ACTION ITEM
Restate word for word the line containing "- npm run diagnose" and all remaining lines of the entries below.

━━━━━━━━

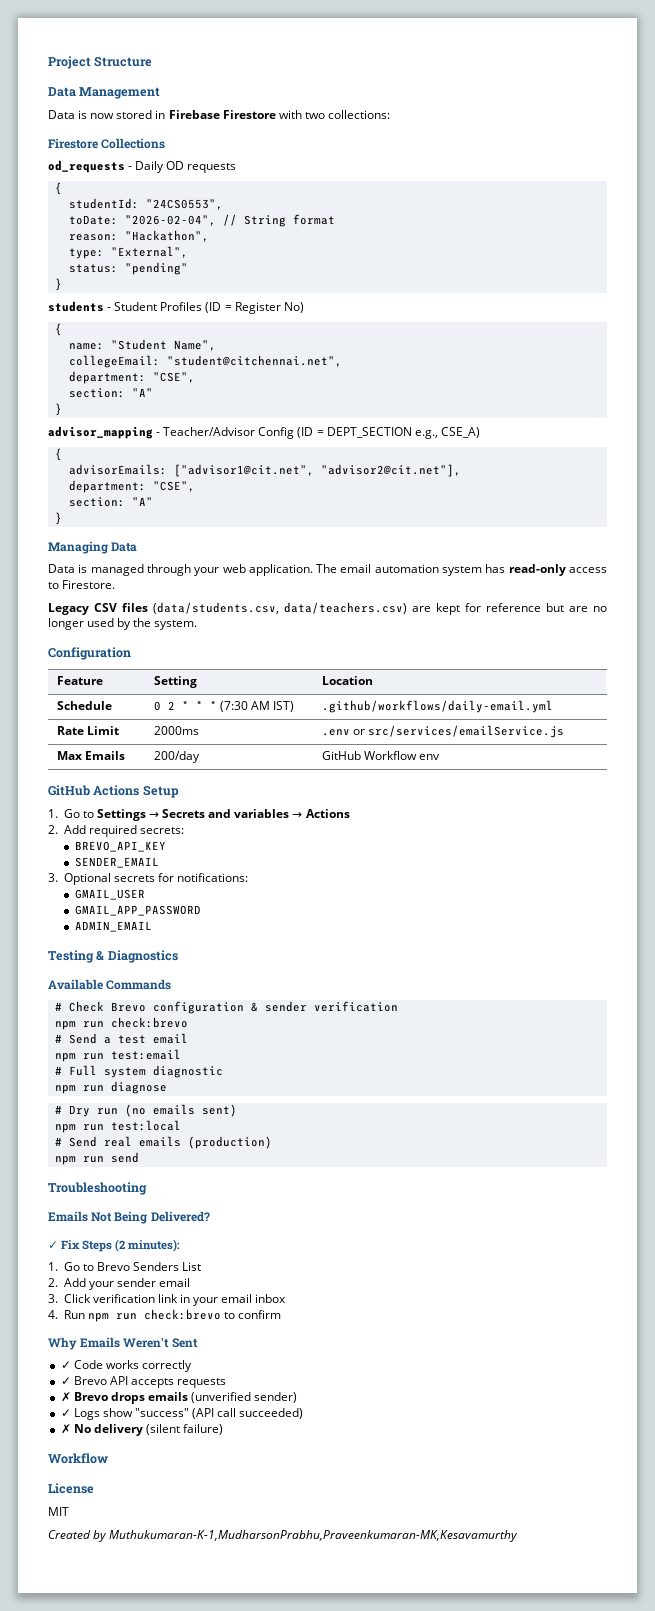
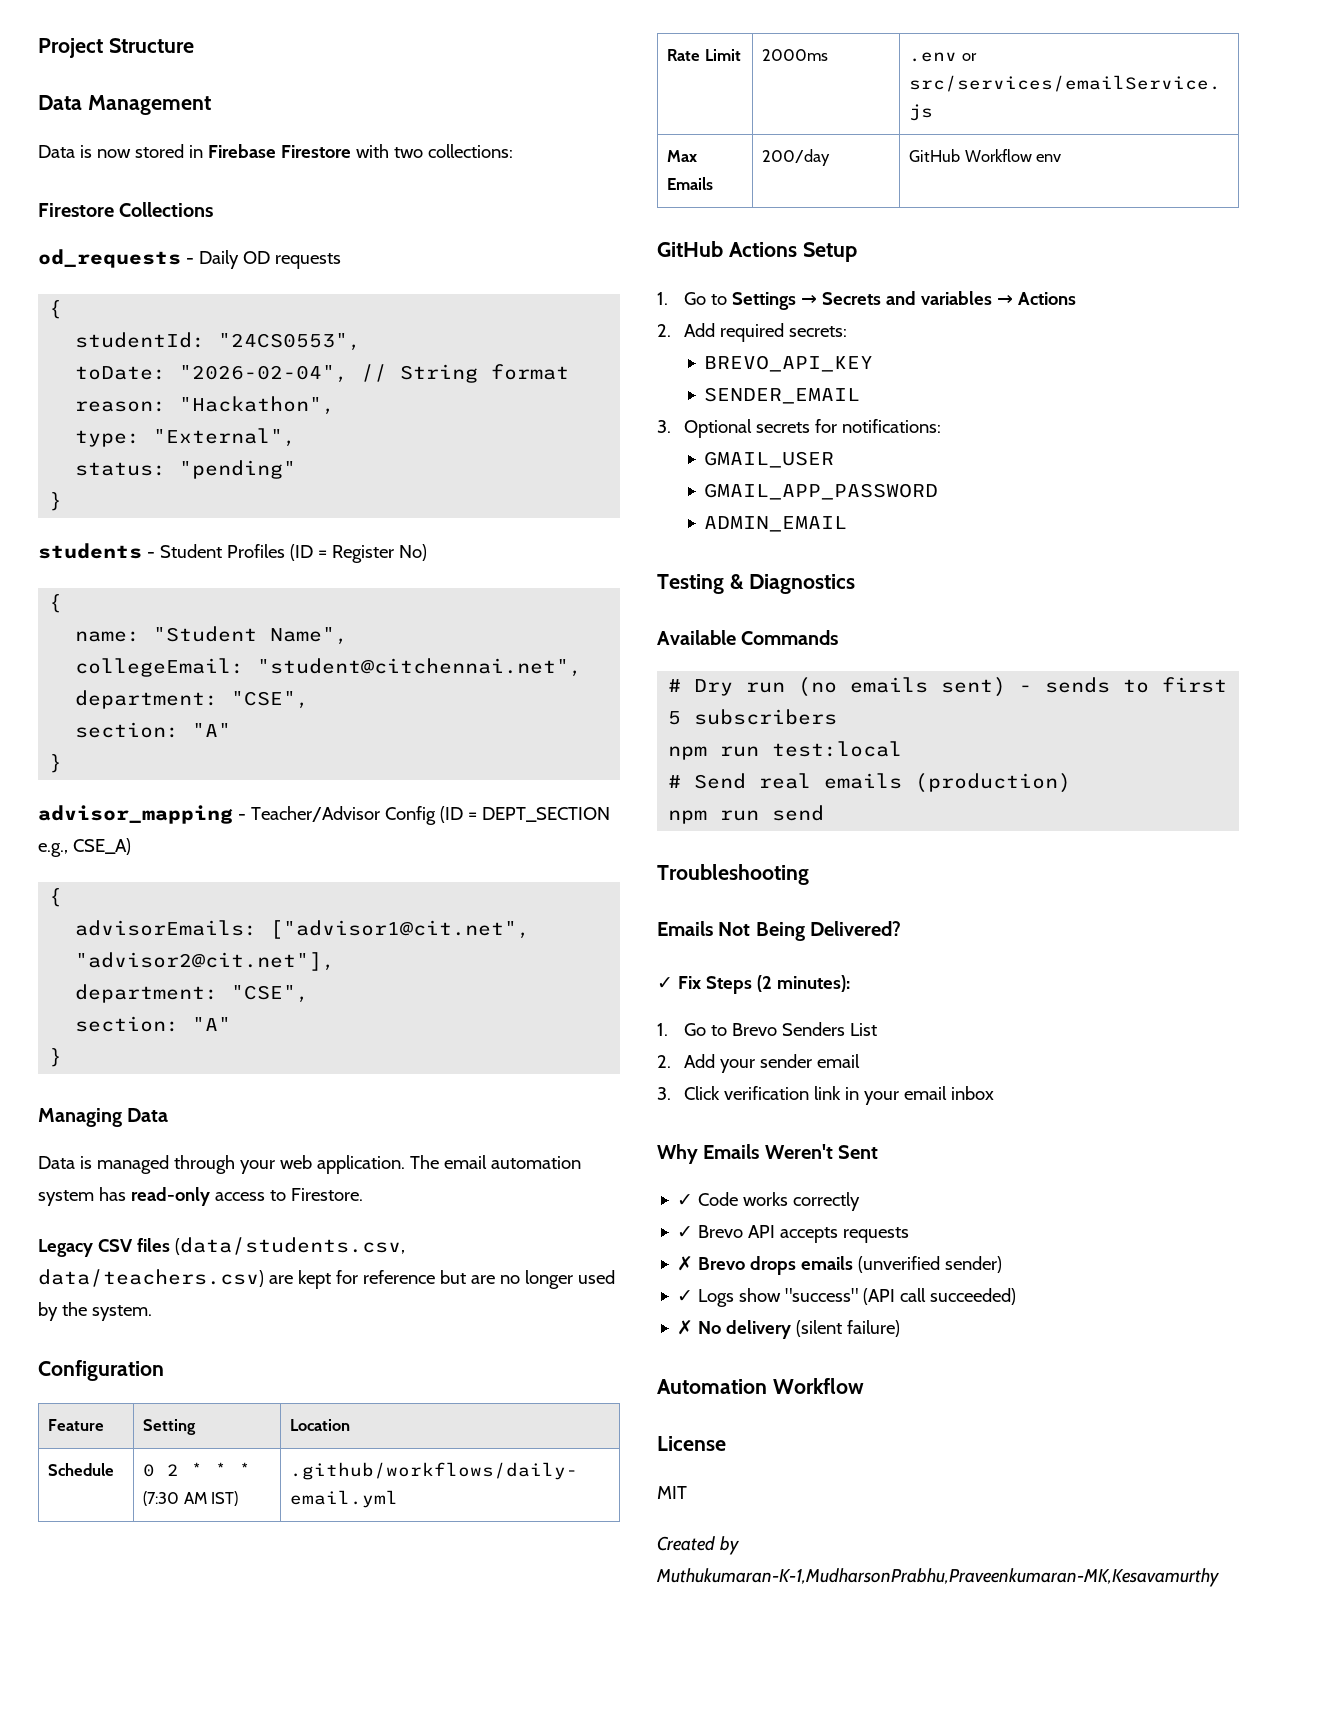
- # Check Brevo configuration & sender verification
- npm run check:brevo
- # Send a test email
- npm run test:email
- # Full system diagnostic
- npm run diagnose
- # Dry run (no emails sent)
+ # Dry run (no emails sent) - sends to first 5 subscribers
- 4. Run npm run check:brevo to confirm
  ✗ No delivery (silent failure)
- Workflow
+ Automation Workflow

━━━━━━━━

EXERCISE RESPONSE
- npm run diagnose
- # Dry run (no emails sent)
+ # Dry run (no emails sent) - sends to first 5 subscribers
- 4. Run npm run check:brevo to confirm
  ✗ No delivery (silent failure)
- Workflow
+ Automation Workflow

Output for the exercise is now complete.